Task - The material below holds pictures; leave them out and reproduce exactly the lines from the one with "background: #a3a3a3 ->" through the one with "html: <span>den geri", inclusive.

Records for the task -
::::::::::

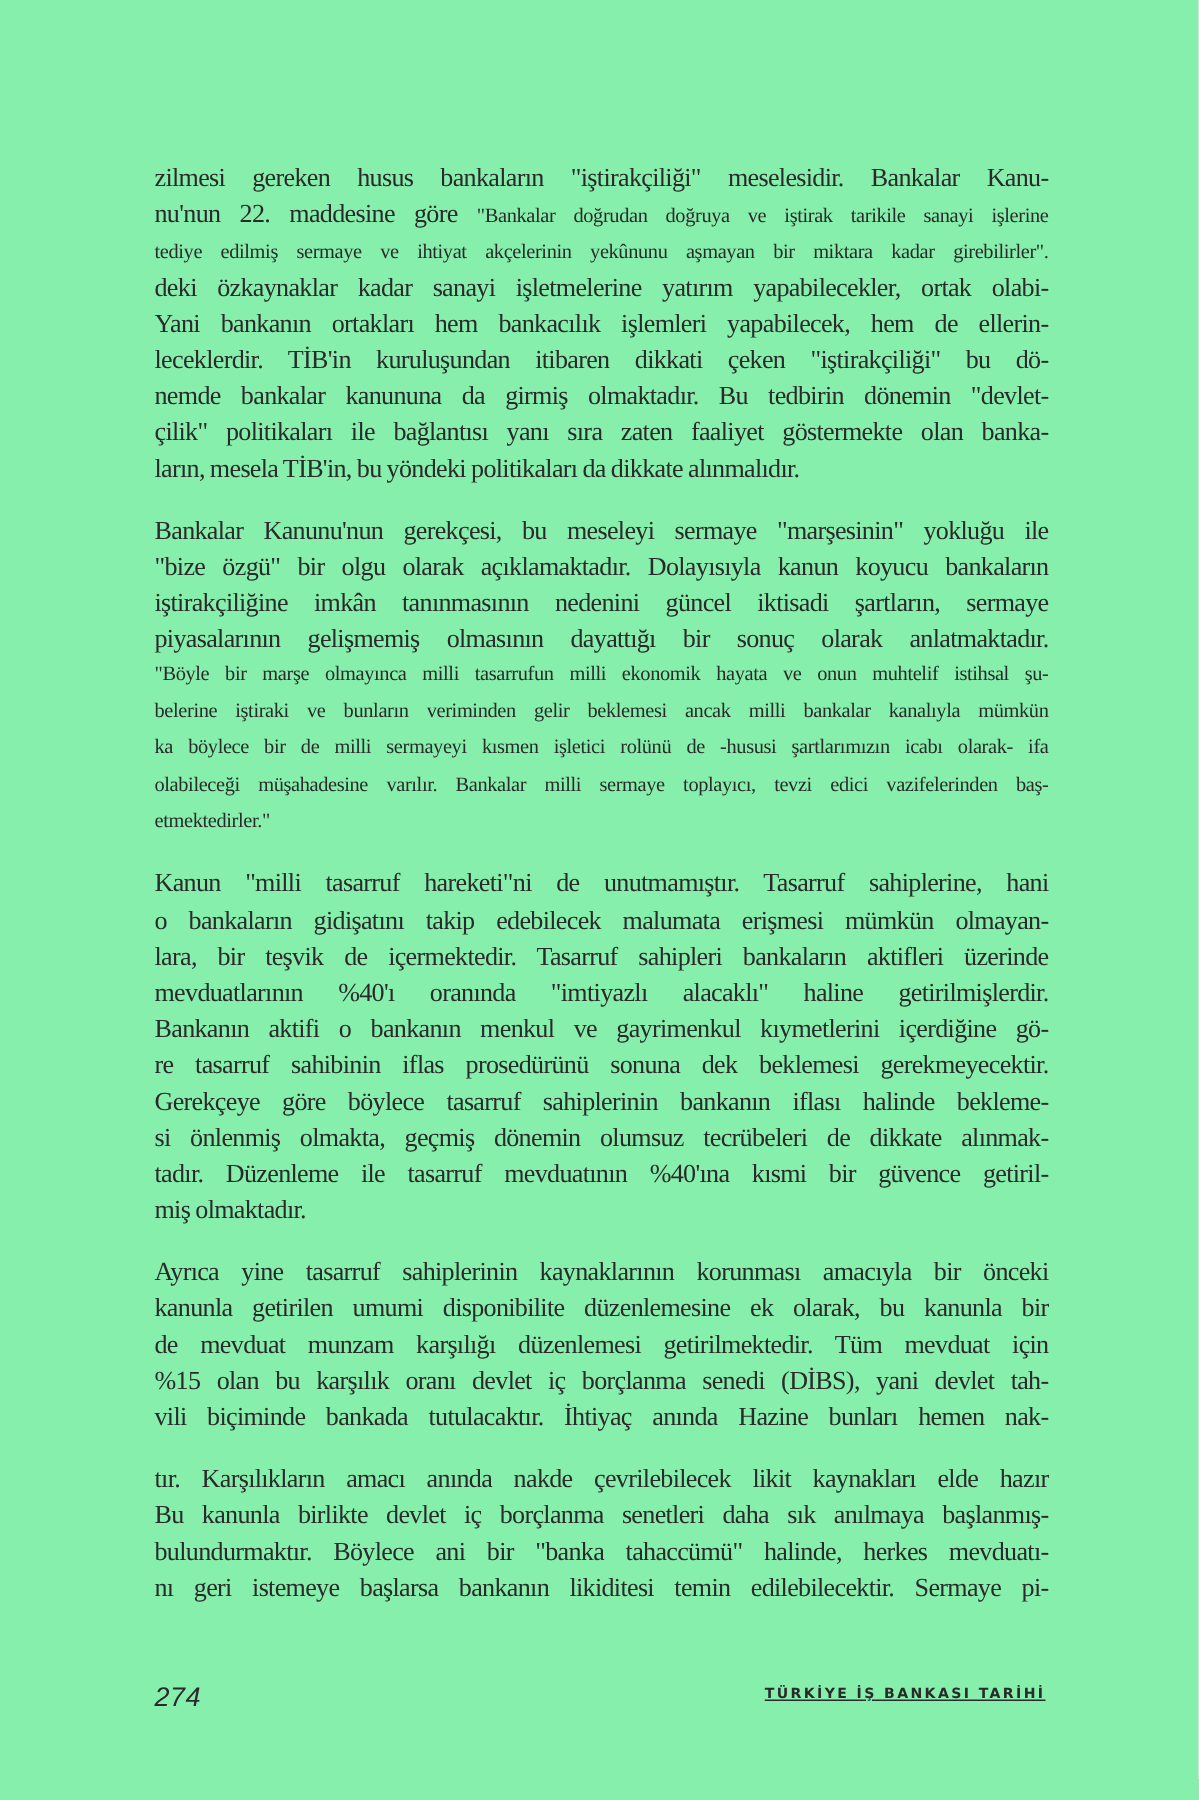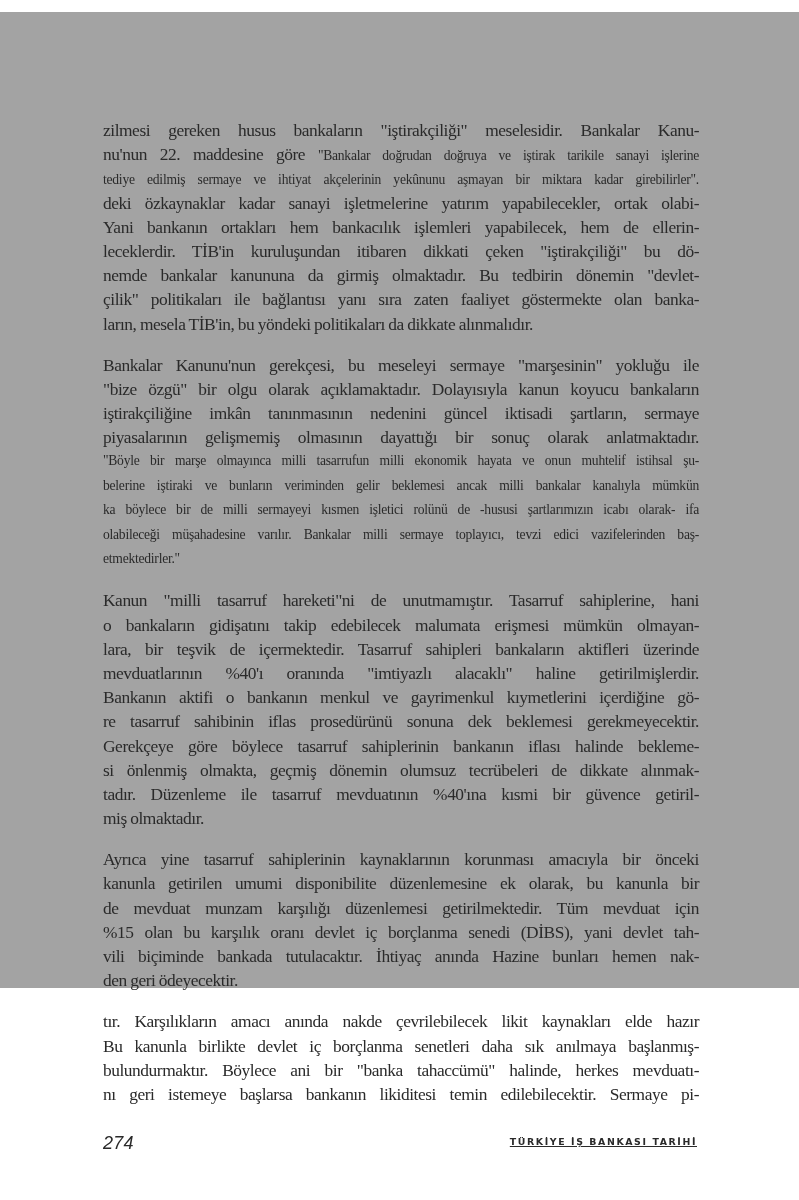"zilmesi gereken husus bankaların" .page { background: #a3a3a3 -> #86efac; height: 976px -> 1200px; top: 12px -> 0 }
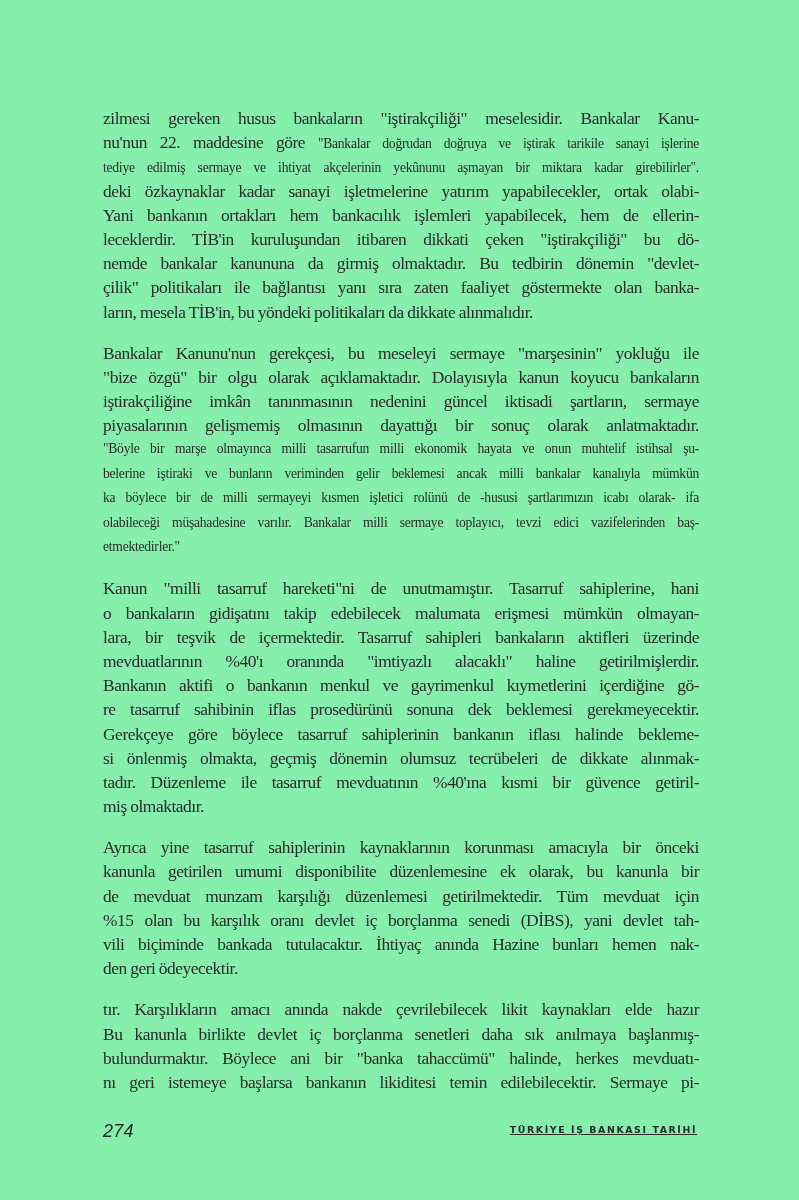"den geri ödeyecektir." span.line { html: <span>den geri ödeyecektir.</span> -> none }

::::::::::

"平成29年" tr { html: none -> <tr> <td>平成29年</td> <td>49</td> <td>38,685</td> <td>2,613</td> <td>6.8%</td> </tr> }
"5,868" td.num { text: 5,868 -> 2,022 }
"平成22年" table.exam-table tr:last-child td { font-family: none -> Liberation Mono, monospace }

::::::::::

Task solution -
"zilmesi gereken husus bankaların" .page { background: #a3a3a3 -> #86efac; height: 976px -> 1200px; top: 12px -> 0 }
"den geri ödeyecektir." span.line { html: <span>den geri ödeyecektir.</span> -> none }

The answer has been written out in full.